By Tom Vanden Brook
In an attempt to blunt a critical audit, U.S. military commanders in Afghanistan praised a hospital built in eastern Afghanistan with $600,000 in U.S. funds, although Army officials thought the hospital was in an area too dangerous to visit for an inspection, documents obtained by USA TODAY show.
The International Security Assistance Force (ISAF) issued a news release this week praising the hospital that was the topic of a critical audit by the Special Inspector General for Afghanistan Reconstruction (SIGAR).
ISAF issued its Jan. 28 release before SIGAR’s release of a critical audit and said the 20-bed hospital “represents a significant step forward in medical services for local Afghans.” It quotes an Afghan provincial official refuting some of the audit’s more damning findings: infants were bathed in untreated river water, and electricity was unreliable.
Internal Army documents obtained by USA TODAY indicate that no U.S. officials have recently inspected the hospital. On Jan. 7, commanders called for experts to visit the hospital to its structural integrity because of the building’s “location in a high seismic activity zone.” But on Jan. 21, the Army responded that it could not re-inspect the hospital because “reduced combat forces, threats in the area and reduced technical engineering assets” in the region made that impossible.
An inspection from March 2013 found water damage, mold, unusable toilets and “significant structural cracks.” In November, SIGAR visited the hospital and found it plagued with problems and so poorly built it could collapse in an earthquake.
The ISAF release is part of an aggressive spin campaign to counter audits from SIGAR, which has detailed repeated failures to deliver on billions of dollars worth of contracts there, according to documents obtained by USA TODAY and interviews with military officials.
Last summer, following a series of blistering SIGAR audits, top aides to Marine Gen. Joseph Dunford briefed him on a way to blunt the IG’s findings, according to a briefing slide. As ISAF commander, Dunford is the top officer in Afghanistan.
Titled the “Audit Plan of Action,” the slide recommends releasing news of how the military has addressed problems cited by IG John Sopko before his report was released to the media. It was created by the Commander’s Action Group, akin to an internal think tank for Dunford.

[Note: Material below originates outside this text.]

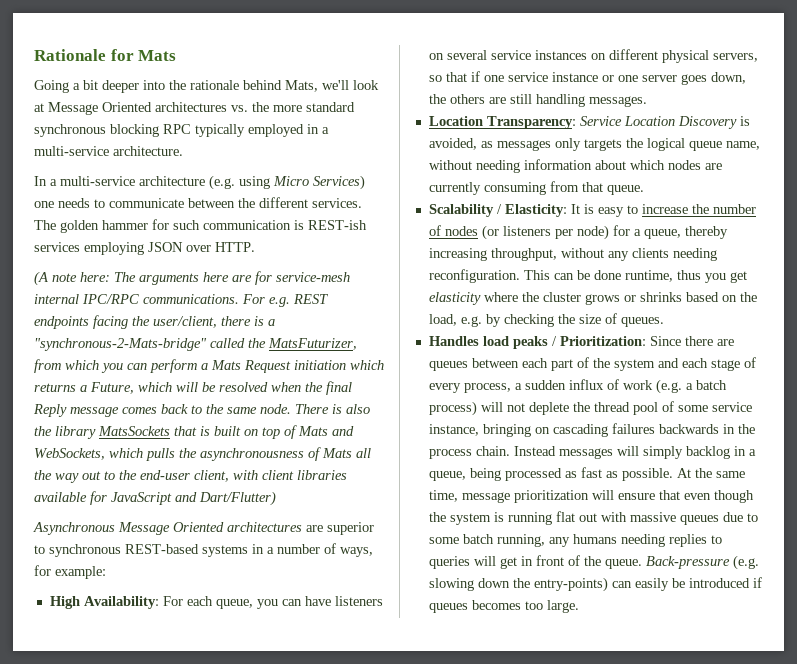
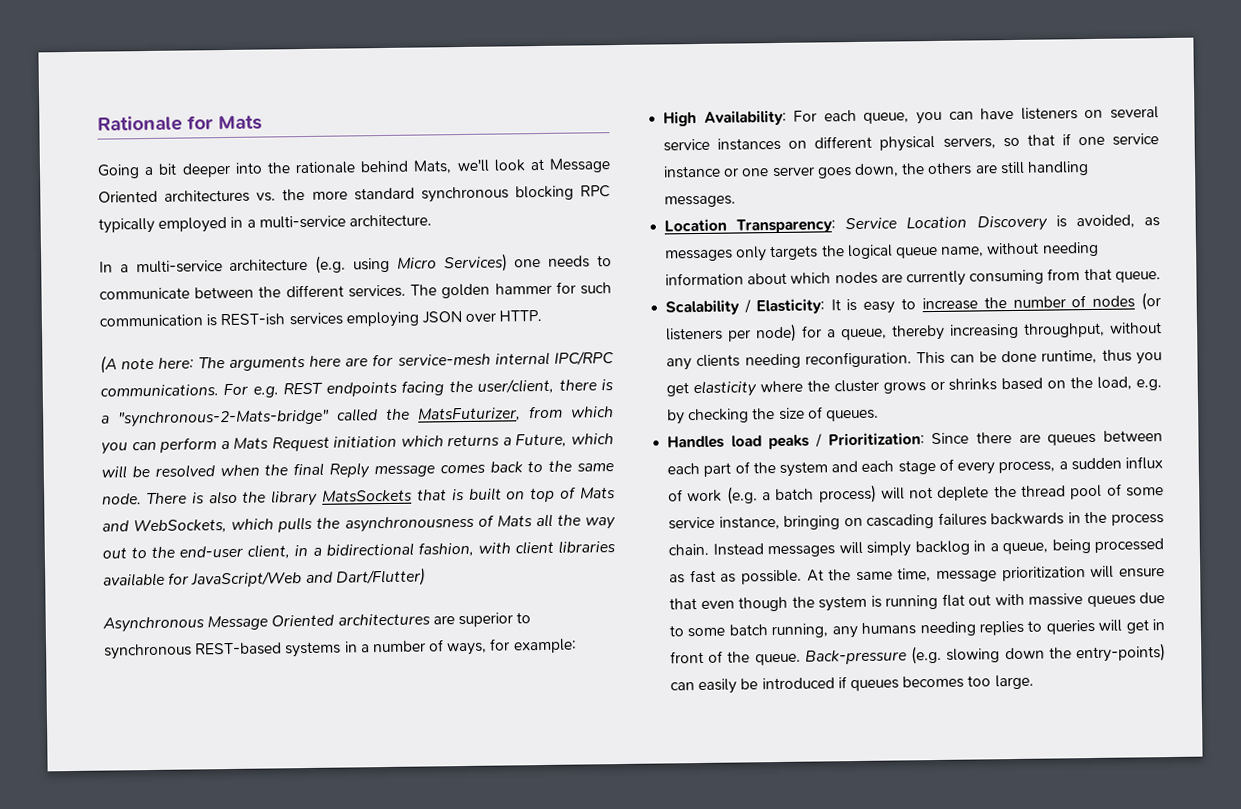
- There is also the library MatsSockets that is built on top of Mats and WebSockets, which pulls the asynchronousness of Mats all the way out to the end-user client, with client libraries available for JavaScript and Dart/Flutter)
+ There is also the library MatsSockets that is built on top of Mats and WebSockets, which pulls the asynchronousness of Mats all the way out to the end-user client, in a bidirectional fashion, with client libraries available for JavaScript/Web and Dart/Flutter)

“This plan of action ensures proactive measures are executed well ahead of the auditor’s decision cycle,” the plan states. “To borrow a hunting analogy from General Richardson…In the past we may have shot where we saw the duck, but now, with our plan of action, we will bag our limit of birds before Mr. Sopko wakes up to feed his dogs.” Richardson is the two-star Army general who oversees U.S. forces in Afghanistan.
Sopko said “it’s disappointing to see that funds appropriated by Congress are being used by elements of the Department of Defense to misrepresent the work of an independent inspector general. American taxpayers would be better served if ISAF spent less time writing misleading press releases and more time fixing the problems we’ve identified.”
The reference to Sopko was removed before Dunford was briefed on the action plan in September, said Col. Jane Crichton, a spokeswoman for the International Security Assistance Force, the top command in Afghanistan. The plan to release details of the military’s efforts regarding the audits, she said, was designed to ensure that reporters had immediate access to information “in order to provide balance.”
In 2013, there were 121 audits of military activities in Afghanistan by government agencies, including SIGAR, she said. The plan was implemented last year and allowed public affairs officers to educate themselves on the issue involved and identify subject matter experts who could explain to reporters the military’s response to audits.
Releasing information about the military’s response simultaneous to the audit’s release means that the military is “better able to provide you with a response,” Crichton said.